Der 61-Jährige bestreitet Zusammenhänge

Bei der sehr lautstarken Auseinandersetzung habe Ausonius damit gedroht, noch einmal wiederzukommen und die Frau zur Rede zu stellen. Allerdings erschien er nicht mehr im Restaurant. Die Frankfurter Polizei ging damals dem Verdacht nach, Ausonius habe die Garderobiere niedergeschossen und ihr die Handtasche entwendet, weil er darin den Casio-Rechner vermutete.

In einer von den deutschen Ermittlern veranlassten Vernehmung durch die schwedische Polizei räumte Ausonius 1993 zwar den Streit mit der Garderobenfrau ein, bestritt aber vehement, etwas mit ihrer Ermordung zu tun gehabt zu haben. Die Frankfurter Staatsanwaltschaft stellte daraufhin das Ermittlungsverfahren zum Tod von Blanka Zmigrod vorerst ein.

Im vergangenem Februar aber lebte das Verfahren wieder auf. Grund dafür ist, dass die Bundesanwaltschaft im Zuge ihrer NSU-Ermittlungen einen sogenannten Prüfvorgang zu dem „Lasermann“ eingeleitet hat. Damit soll untersucht werden, ob Ausonius Verbindungen in Kreise deutscher Rechtsextremisten unterhielt und der Mord in Frankfurt möglicherweise einen rassistischen Hintergrund hat. Blanka Zmigrod war Jüdin. Die Frankfurter Staatsanwaltschaft soll deshalb den Mordfall jetzt noch einmal untersuchen. Ausonius wird daher in den nächsten Tagen im Gefängnis Österaker, eine halbe Autostunden nördlich von Stockholm, von der Frankfurter Polizei vernommen werden.

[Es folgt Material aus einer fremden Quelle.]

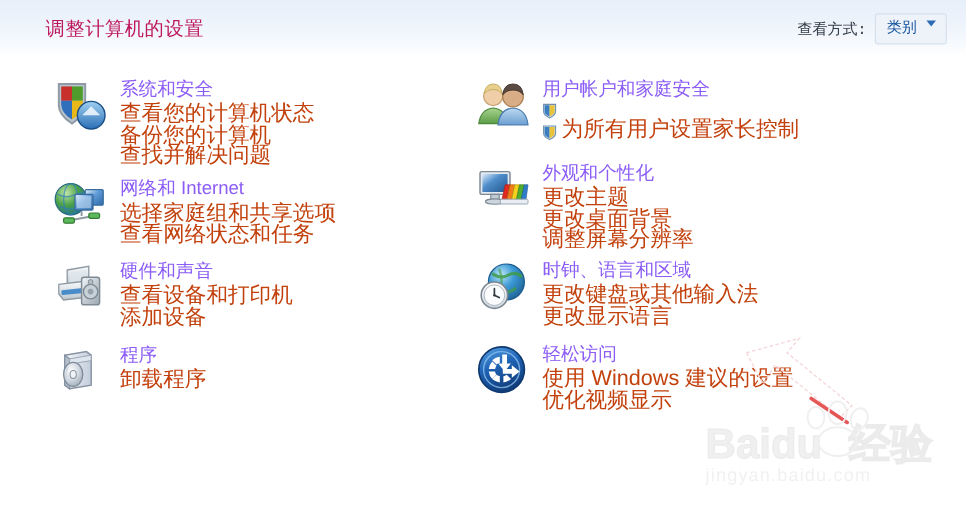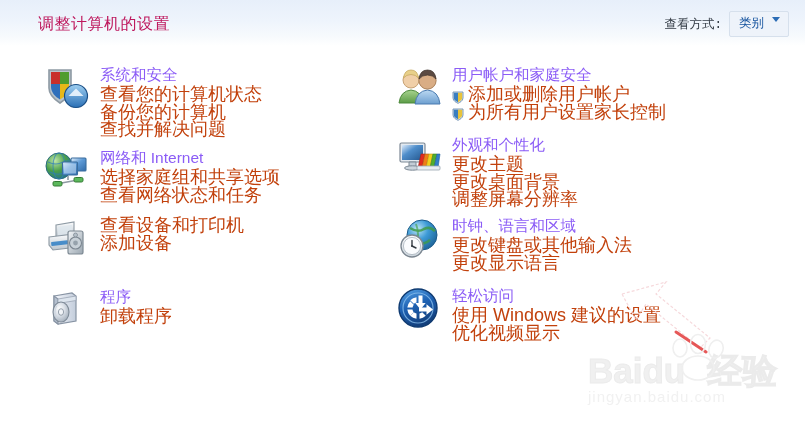"添加或删除用户帐户" span { html: <span>添加或删除用户帐户</span> -> none }
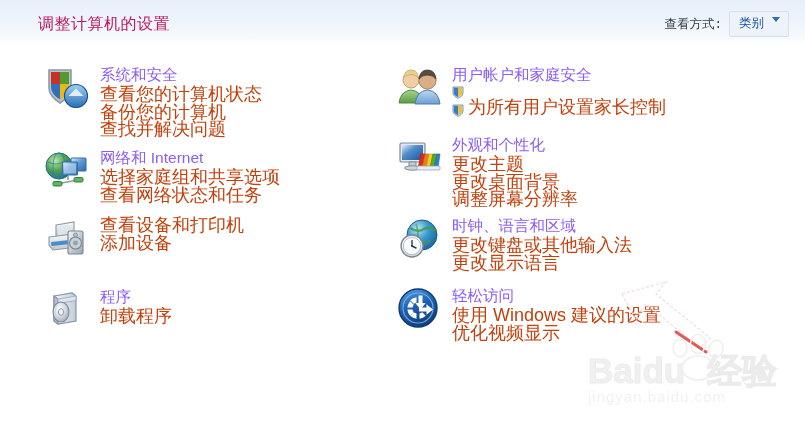"硬件和声音" div.cat-title { html: none -> <div>硬件和声音</div> }
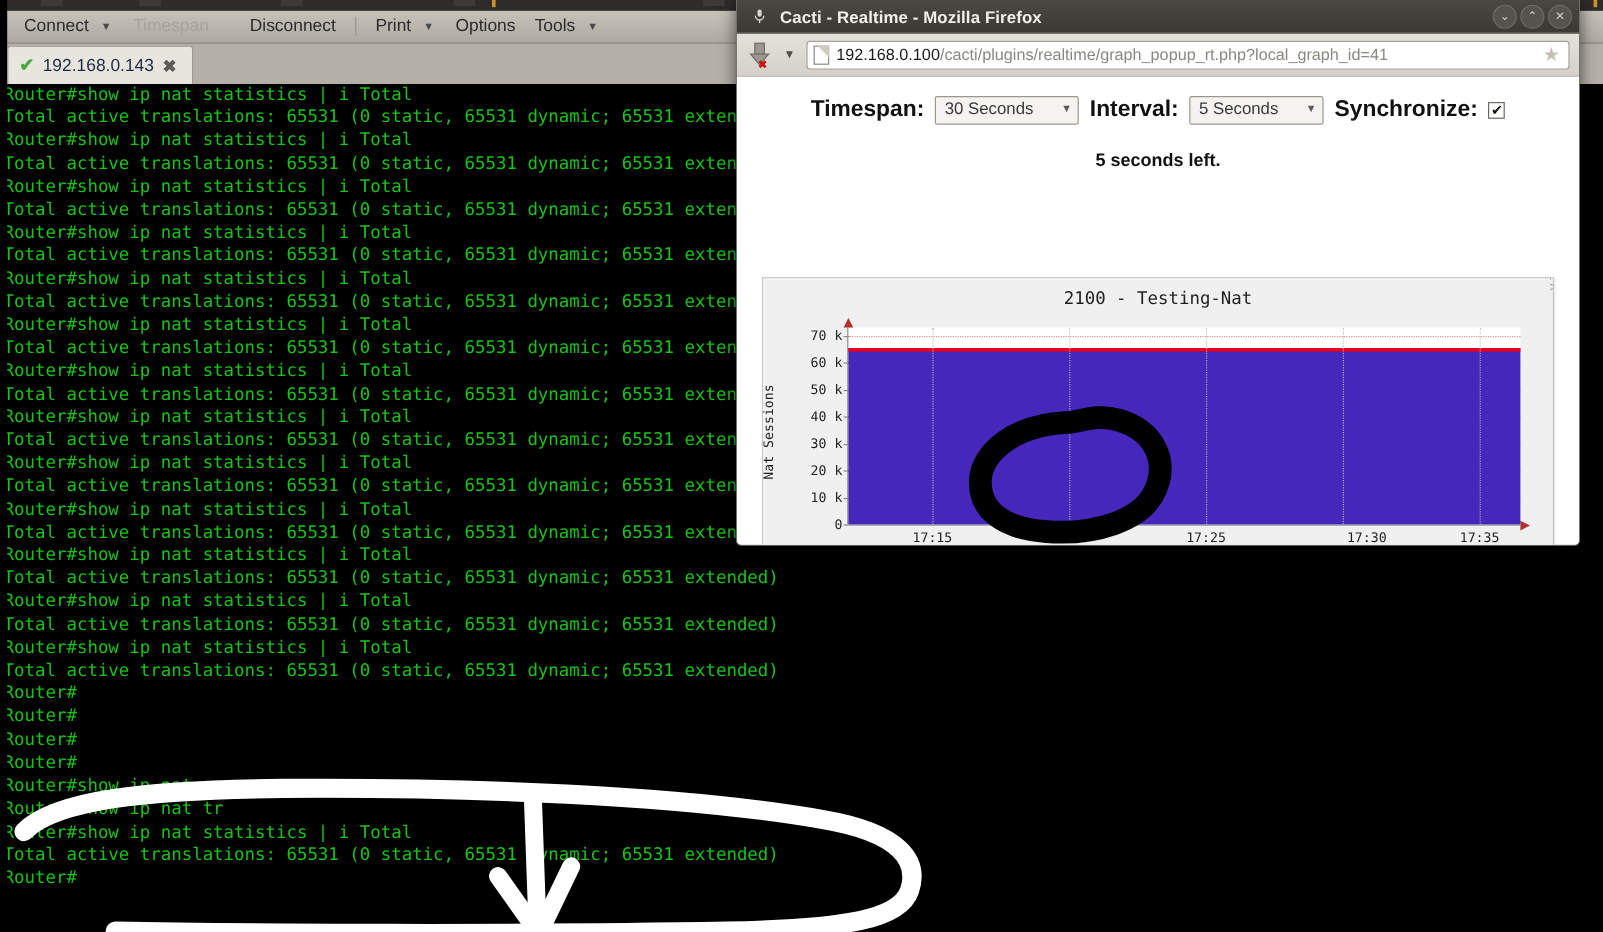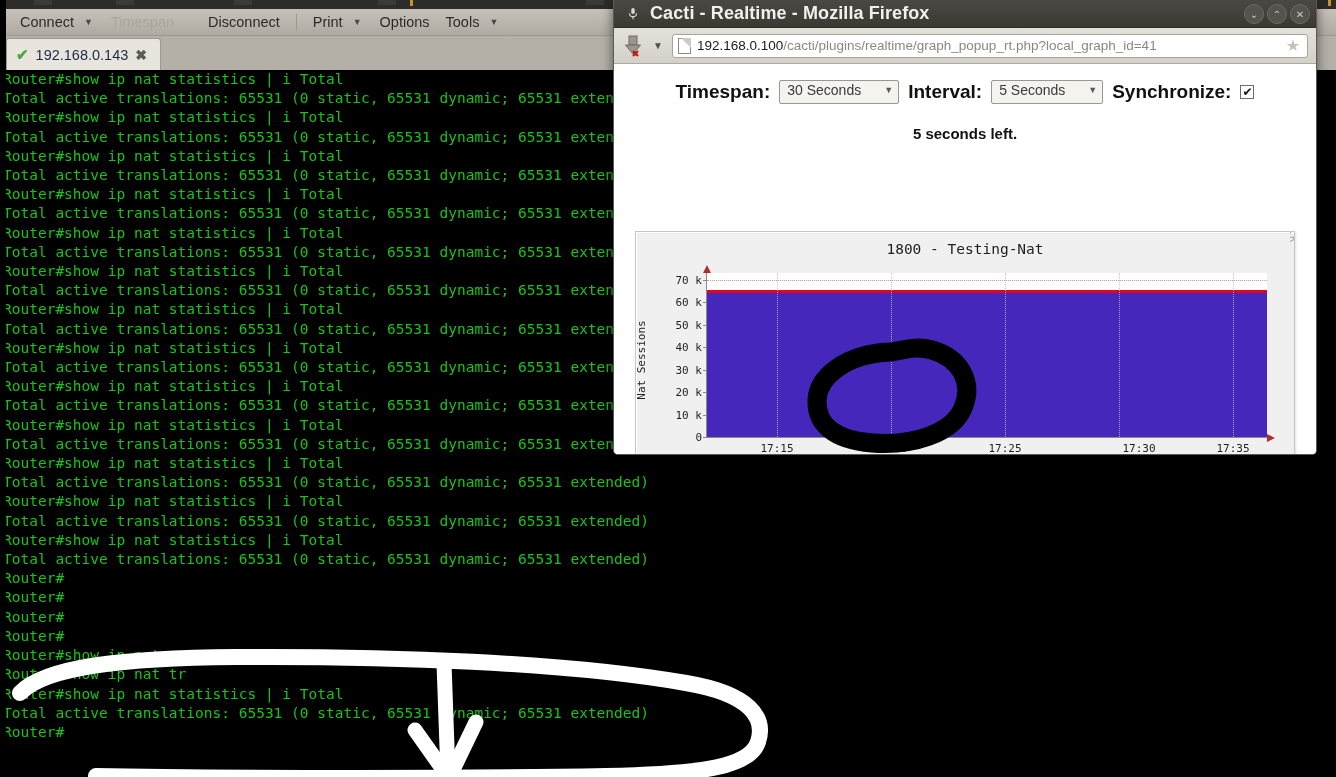"Cacti - Realtime - Mozilla" .ff-title { font-size: 18px -> 14px }
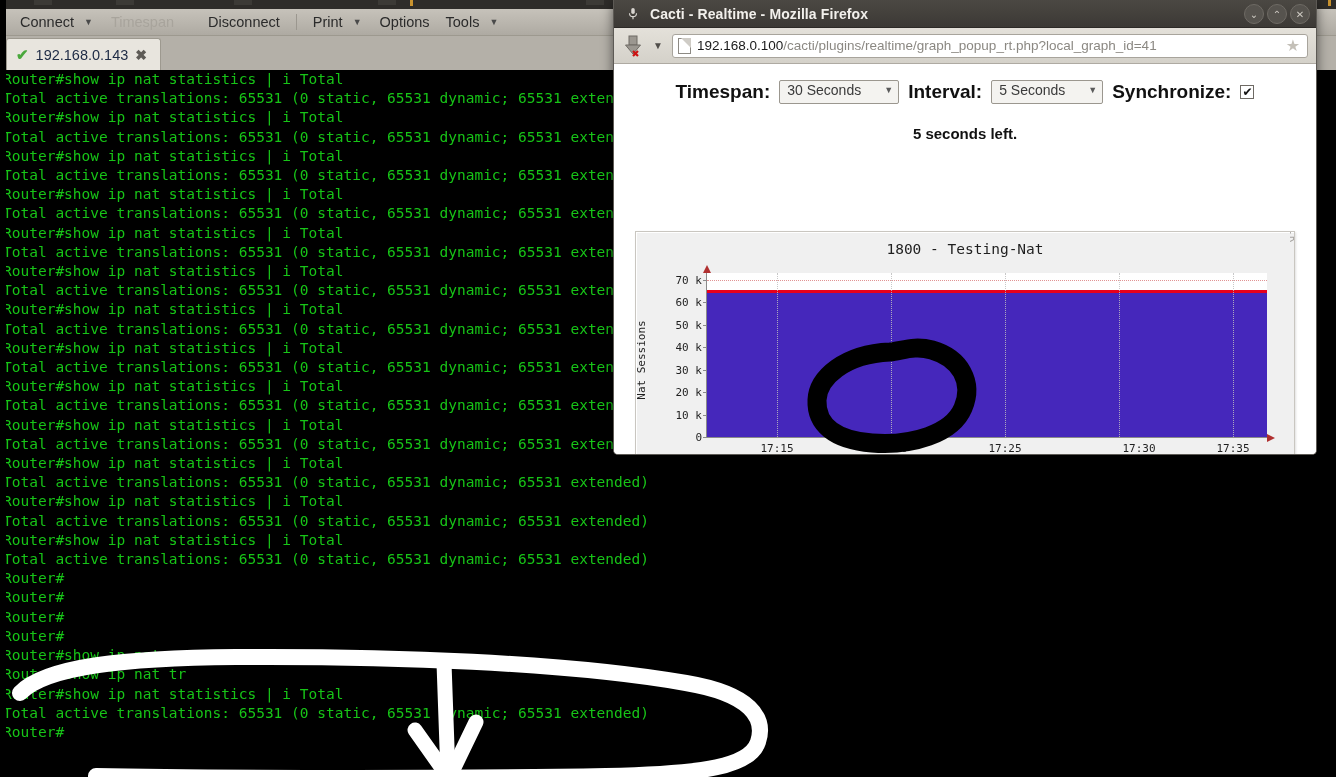"1800 - Testing-Nat" div.graph-title { text: 1800 -> 2100 }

Der 61-Jährige sitzt dort wegen der Mordanschläge auf die Migranten eine lebenslange Haftstrafe ab. Gegenüber dieser Zeitung bestritt Ausonius erneut, in den Frankfurter Mord verwickelt gewesen zu sein. Auch habe er nie Kontakte zu deutschen Neonazis gehabt. Er werde aber umfänglich aussagen und den deutschen Behörden alle Fragen beantworten, kündigte er an. Frühere Angebote von ihm, eine Aussage zu machen, seien von deutscher Seite stets unbeantwortet geblieben, sagte Ausonius noch.